TASK –
Every record below must be set down again exactly as given.

=-=-=-=-=

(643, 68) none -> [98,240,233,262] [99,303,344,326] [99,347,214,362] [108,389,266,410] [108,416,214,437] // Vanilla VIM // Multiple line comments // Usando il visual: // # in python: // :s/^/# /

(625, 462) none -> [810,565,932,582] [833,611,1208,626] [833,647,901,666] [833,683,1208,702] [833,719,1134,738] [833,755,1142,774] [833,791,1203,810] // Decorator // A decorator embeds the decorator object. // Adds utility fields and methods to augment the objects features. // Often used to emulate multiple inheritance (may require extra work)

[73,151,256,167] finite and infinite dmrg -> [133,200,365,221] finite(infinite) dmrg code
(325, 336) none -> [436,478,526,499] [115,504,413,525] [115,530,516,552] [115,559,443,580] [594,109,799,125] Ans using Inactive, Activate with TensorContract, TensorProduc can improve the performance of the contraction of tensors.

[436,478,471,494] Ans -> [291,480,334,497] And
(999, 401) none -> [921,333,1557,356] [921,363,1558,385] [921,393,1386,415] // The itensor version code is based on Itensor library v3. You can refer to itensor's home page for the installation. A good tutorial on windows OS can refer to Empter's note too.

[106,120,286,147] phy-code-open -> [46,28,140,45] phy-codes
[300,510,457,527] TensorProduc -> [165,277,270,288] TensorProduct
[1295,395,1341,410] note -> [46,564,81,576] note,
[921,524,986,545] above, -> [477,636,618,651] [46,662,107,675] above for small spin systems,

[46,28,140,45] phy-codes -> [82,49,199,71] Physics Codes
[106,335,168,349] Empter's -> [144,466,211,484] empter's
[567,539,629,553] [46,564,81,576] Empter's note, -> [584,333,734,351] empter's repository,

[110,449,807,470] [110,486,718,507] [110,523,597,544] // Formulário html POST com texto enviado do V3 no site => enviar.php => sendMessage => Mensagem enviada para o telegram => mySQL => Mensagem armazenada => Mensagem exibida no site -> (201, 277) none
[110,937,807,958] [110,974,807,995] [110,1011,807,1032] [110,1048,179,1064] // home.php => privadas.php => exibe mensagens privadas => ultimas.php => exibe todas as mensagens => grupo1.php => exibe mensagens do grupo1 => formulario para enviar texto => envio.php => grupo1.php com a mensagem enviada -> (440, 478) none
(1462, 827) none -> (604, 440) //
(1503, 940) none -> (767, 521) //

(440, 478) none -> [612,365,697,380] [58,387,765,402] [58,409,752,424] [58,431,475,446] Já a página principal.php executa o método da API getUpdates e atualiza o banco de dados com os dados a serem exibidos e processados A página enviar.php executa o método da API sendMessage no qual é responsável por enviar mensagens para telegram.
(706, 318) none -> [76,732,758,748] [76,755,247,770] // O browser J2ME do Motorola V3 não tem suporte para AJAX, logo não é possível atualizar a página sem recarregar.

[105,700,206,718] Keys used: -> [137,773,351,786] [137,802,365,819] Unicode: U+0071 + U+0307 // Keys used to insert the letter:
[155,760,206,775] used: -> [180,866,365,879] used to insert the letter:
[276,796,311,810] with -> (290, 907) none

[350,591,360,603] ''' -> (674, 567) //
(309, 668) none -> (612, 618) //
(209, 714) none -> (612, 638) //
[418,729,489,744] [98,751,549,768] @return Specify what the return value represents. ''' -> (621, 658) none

=-=-=-=-=

OUTPUT OF THE TASK –
(643, 68) none -> [98,240,233,262] [99,303,344,326] [99,347,214,362] [108,389,266,410] [108,416,214,437] // Vanilla VIM // Multiple line comments // Usando il visual: // # in python: // :s/^/# /

(625, 462) none -> [810,565,932,582] [833,611,1208,626] [833,647,901,666] [833,683,1208,702] [833,719,1134,738] [833,755,1142,774] [833,791,1203,810] // Decorator // A decorator embeds the decorator object. // Adds utility fields and methods to augment the objects features. // Often used to emulate multiple inheritance (may require extra work)

[73,151,256,167] finite and infinite dmrg -> [133,200,365,221] finite(infinite) dmrg code
(325, 336) none -> [436,478,526,499] [115,504,413,525] [115,530,516,552] [115,559,443,580] [594,109,799,125] Ans using Inactive, Activate with TensorContract, TensorProduc can improve the performance of the contraction of tensors.

[436,478,471,494] Ans -> [291,480,334,497] And
(999, 401) none -> [921,333,1557,356] [921,363,1558,385] [921,393,1386,415] // The itensor version code is based on Itensor library v3. You can refer to itensor's home page for the installation. A good tutorial on windows OS can refer to Empter's note too.

[106,120,286,147] phy-code-open -> [46,28,140,45] phy-codes
[300,510,457,527] TensorProduc -> [165,277,270,288] TensorProduct
[1295,395,1341,410] note -> [46,564,81,576] note,
[921,524,986,545] above, -> [477,636,618,651] [46,662,107,675] above for small spin systems,

[46,28,140,45] phy-codes -> [82,49,199,71] Physics Codes
[106,335,168,349] Empter's -> [144,466,211,484] empter's
[567,539,629,553] [46,564,81,576] Empter's note, -> [584,333,734,351] empter's repository,

[110,449,807,470] [110,486,718,507] [110,523,597,544] // Formulário html POST com texto enviado do V3 no site => enviar.php => sendMessage => Mensagem enviada para o telegram => mySQL => Mensagem armazenada => Mensagem exibida no site -> (201, 277) none
[110,937,807,958] [110,974,807,995] [110,1011,807,1032] [110,1048,179,1064] // home.php => privadas.php => exibe mensagens privadas => ultimas.php => exibe todas as mensagens => grupo1.php => exibe mensagens do grupo1 => formulario para enviar texto => envio.php => grupo1.php com a mensagem enviada -> (440, 478) none
(1462, 827) none -> (604, 440) //
(1503, 940) none -> (767, 521) //

(440, 478) none -> [612,365,697,380] [58,387,765,402] [58,409,752,424] [58,431,475,446] Já a página principal.php executa o método da API getUpdates e atualiza o banco de dados com os dados a serem exibidos e processados A página enviar.php executa o método da API sendMessage no qual é responsável por enviar mensagens para telegram.
(706, 318) none -> [76,732,758,748] [76,755,247,770] // O browser J2ME do Motorola V3 não tem suporte para AJAX, logo não é possível atualizar a página sem recarregar.

[105,700,206,718] Keys used: -> [137,773,351,786] [137,802,365,819] Unicode: U+0071 + U+0307 // Keys used to insert the letter:
[155,760,206,775] used: -> [180,866,365,879] used to insert the letter:
[276,796,311,810] with -> (290, 907) none

[350,591,360,603] ''' -> (674, 567) //
(309, 668) none -> (612, 618) //
(209, 714) none -> (612, 638) //
[418,729,489,744] [98,751,549,768] @return Specify what the return value represents. ''' -> (621, 658) none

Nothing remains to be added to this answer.